You can’t talk about UFOs without a bit of drama!

Still, even with this particular, seemingly egregious Ufological faux-pas, which has haunted serious discussion and analysis of the subject since its origins, Knuth’s overriding heed and call for more and better data was as large as any component of his detailed presentation.

4. Scientists are the ones who need to rise to this challenge

Perhaps the most satisfying aspect of the entire session were the parts that were the hardest to understand. That’s because, more often than not, when you get a group of intelligent and highly educated people together and ask them to take a serious look at an issue as crucial as air safety, they tend to do just that.

For instance, some lengthy and complex calculations performed by the Scientific Coalition of UAP Studies (SCU) and presented by electrical engineer Peter Reali showed the incredible amounts of energy needed to propel an object like the alleged ‘Tic Tac’ UFO (as well as numerous other geometric form factors) from 28,000 feet to just 50 feet in elevation in less than a second. This analysis also highlighted the devastating effects such a rapid acceleration and deceleration should have on the surrounding environment when said object sheds all of that energy to make its complete stop.

The SCU’s conclusion?

“The point seven eight-second [calculation] of all projectiles was equivalent to 1.05 kilotons of TNT, or a tactical nuclear weapon,” said Reali. Oddly, he noted, such effects were not witnessed in 2004.

This point, which came up more than once during the other presentations, often led to deep mathematical discussions, typically ending with each and every one of the scientists and engineers on the panel (or the side chat) admitting that they were unable to account for the movements of the Tic Tac, much less its seeming lack of effects on its surroundings when shedding the massive amounts of energy required to descend and stop with such incredible speed. 

Once again, to be fair, none of the panelists seemed to question the object’s existence, nor the accounts of the pilots and radar operators on record, which may indicate a bias. Regardless, assuming the testimony and video footage are sound, they debated a range of possible explanations grounded in present-day science. In the end, all seemed to concede that an apt explanation has thus far proven elusive.

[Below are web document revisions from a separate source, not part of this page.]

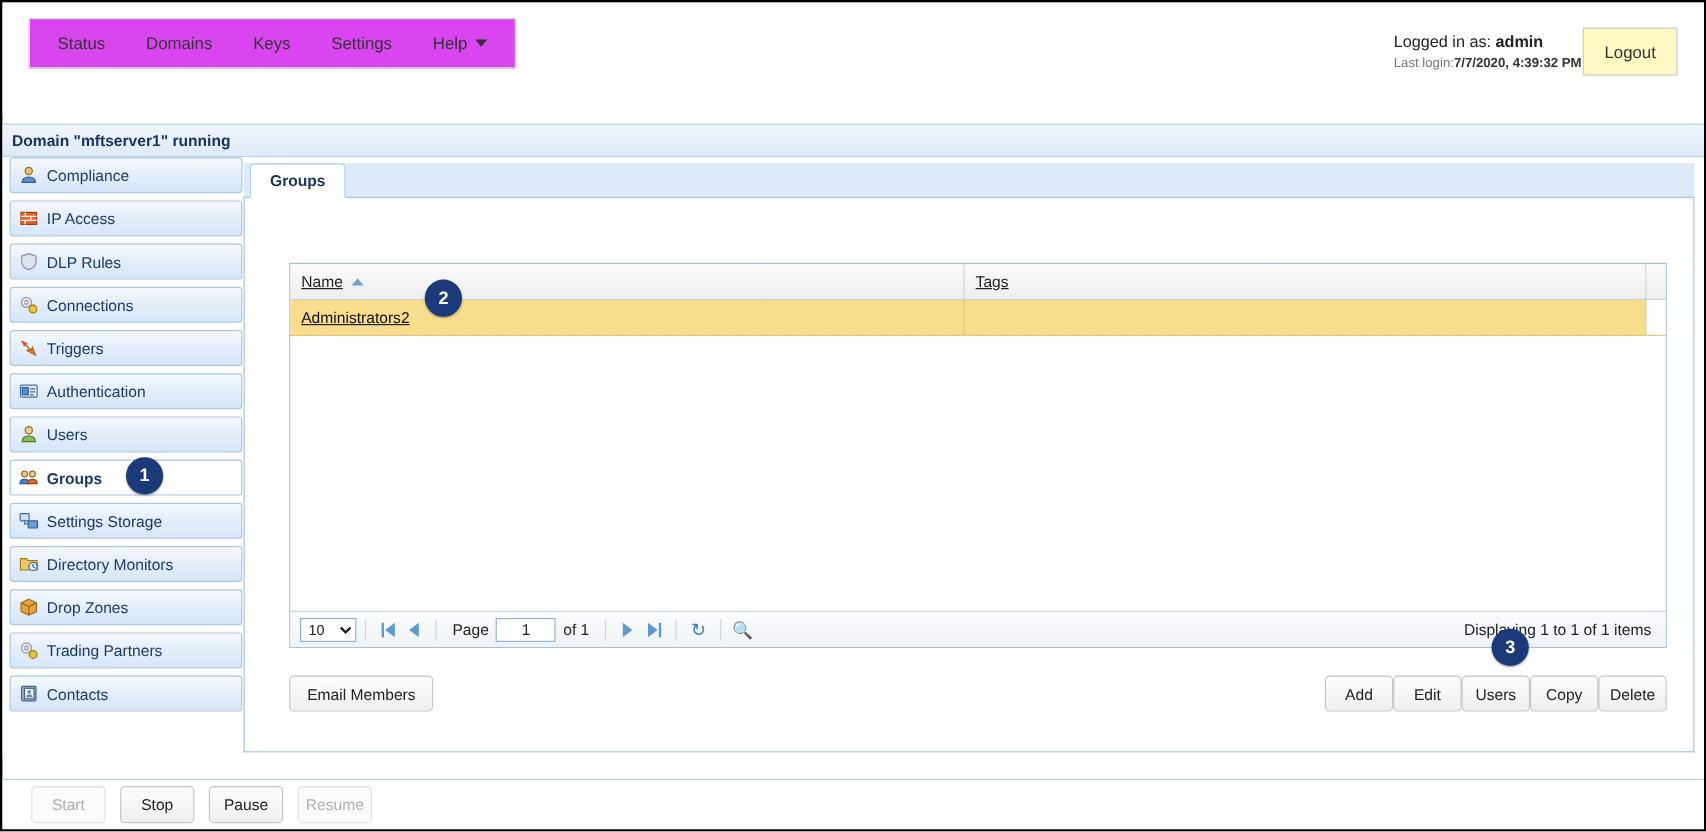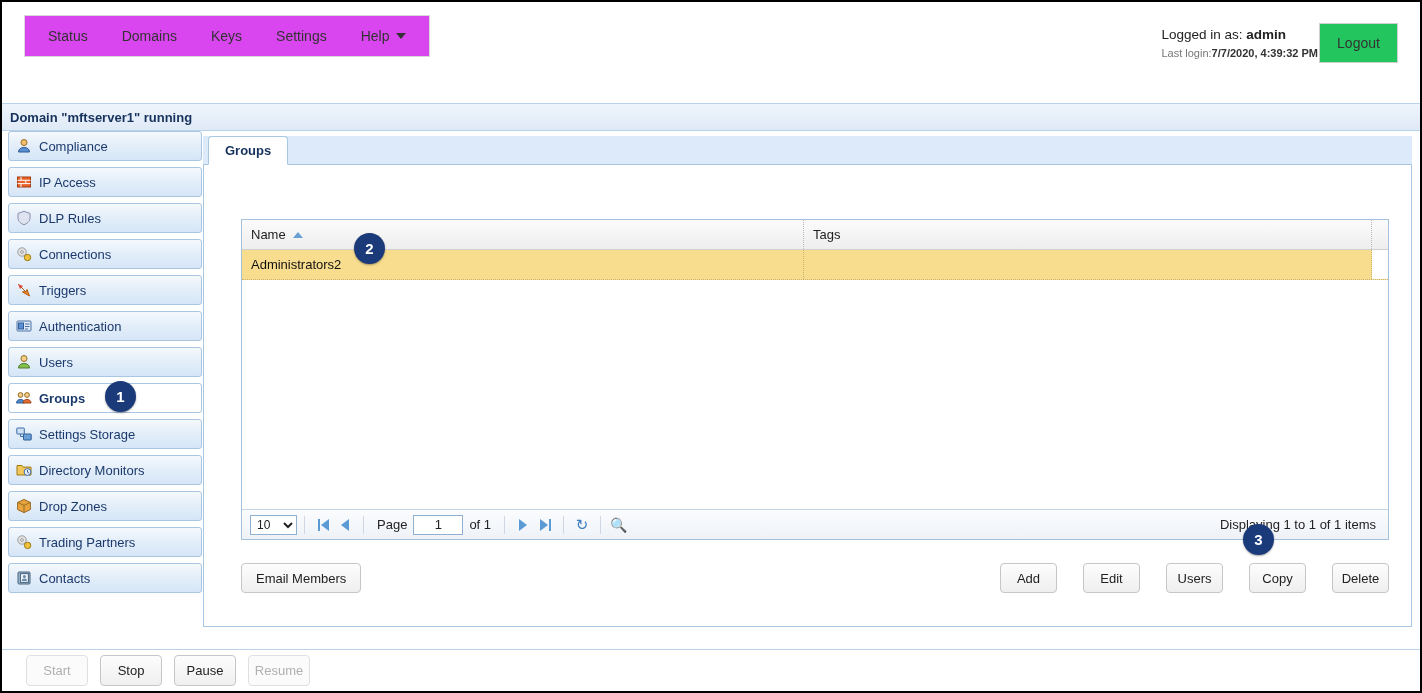"Logout" .logout-btn { background: #22c55e -> #fef9c3 }
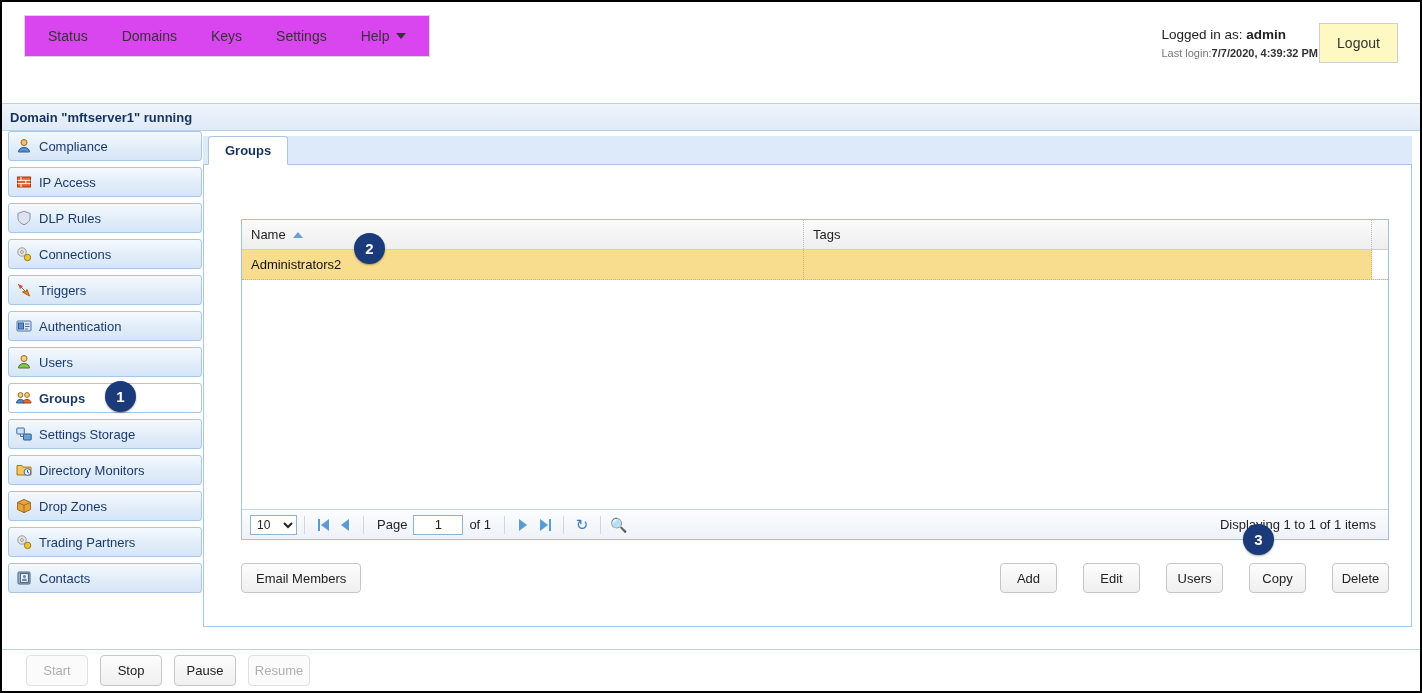"Name" .grid-wrap { text-decoration: none -> underline }
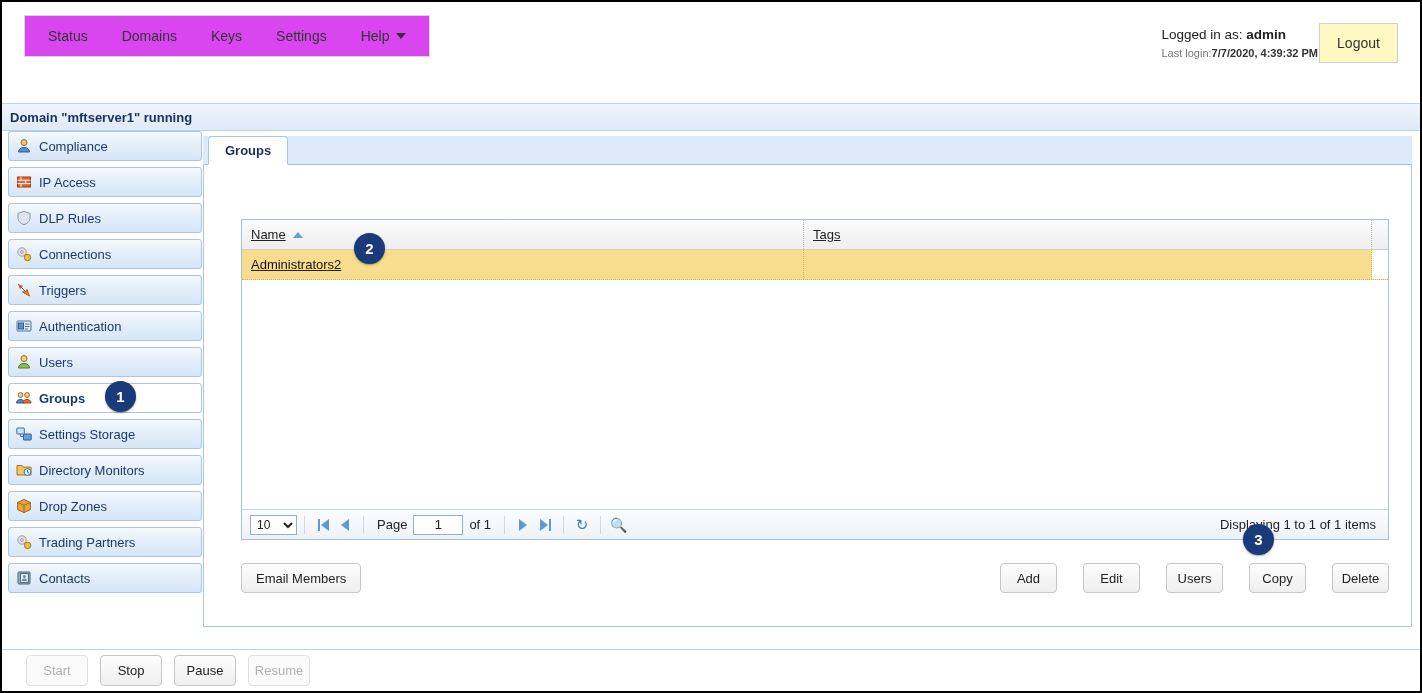"Add" .actions-right { gap: 26px -> 0 }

“It’s a shame that 60 years ago we knew this much and still did not proceed as the scientific community to study these things,” lamented Knuth during one such discussion of past cases where scientists from the 1950s reported many of the same alleged performance and form factor hallmarks of current UAP events. “That’s 60 years of research lost.”

Ryan Graves
U.S. Navy F/A-18 pilot Ryan Graves. (Image Credit: Ryan Graves)

5. One voice rose above them all

For most who have had the opportunity to see Ryan Graves interviewed, there is seemingly little doubt that he is a trained, level-headed individual, whether seated behind the controls of a fighter jet or in a [virtual] room full of scientists and engineers. As such, it was no surprise that the group chose Graves to speak for them after the individual presentations, as his testimony was undoubtedly the most riveting.

“I’m hesitant to ask people [to speak out] or to state that this shouldn’t be stigmatized,” Graves noted during that discussion. “For me, this is a silly conversation because I know for a fact that this is still happening.”

Later during that same segment, Graves continued his near plea, telling the panel and online attendees, “you’re still aviators, and this is a safety consideration. [Our pilots see this] every single flight they go on. And this is all very pragmatic, you know? It’s an everyday air to air, or excuse me, air safety consideration.”

Graves’ measured tone once again came to the forefront during a particularly heated exchange between scientists regarding the inability to get their hands on classified signal data. “The fact that we’re talking about [access to] signals,” said Graves, “still, in a time when people are having near misses, is disturbing.”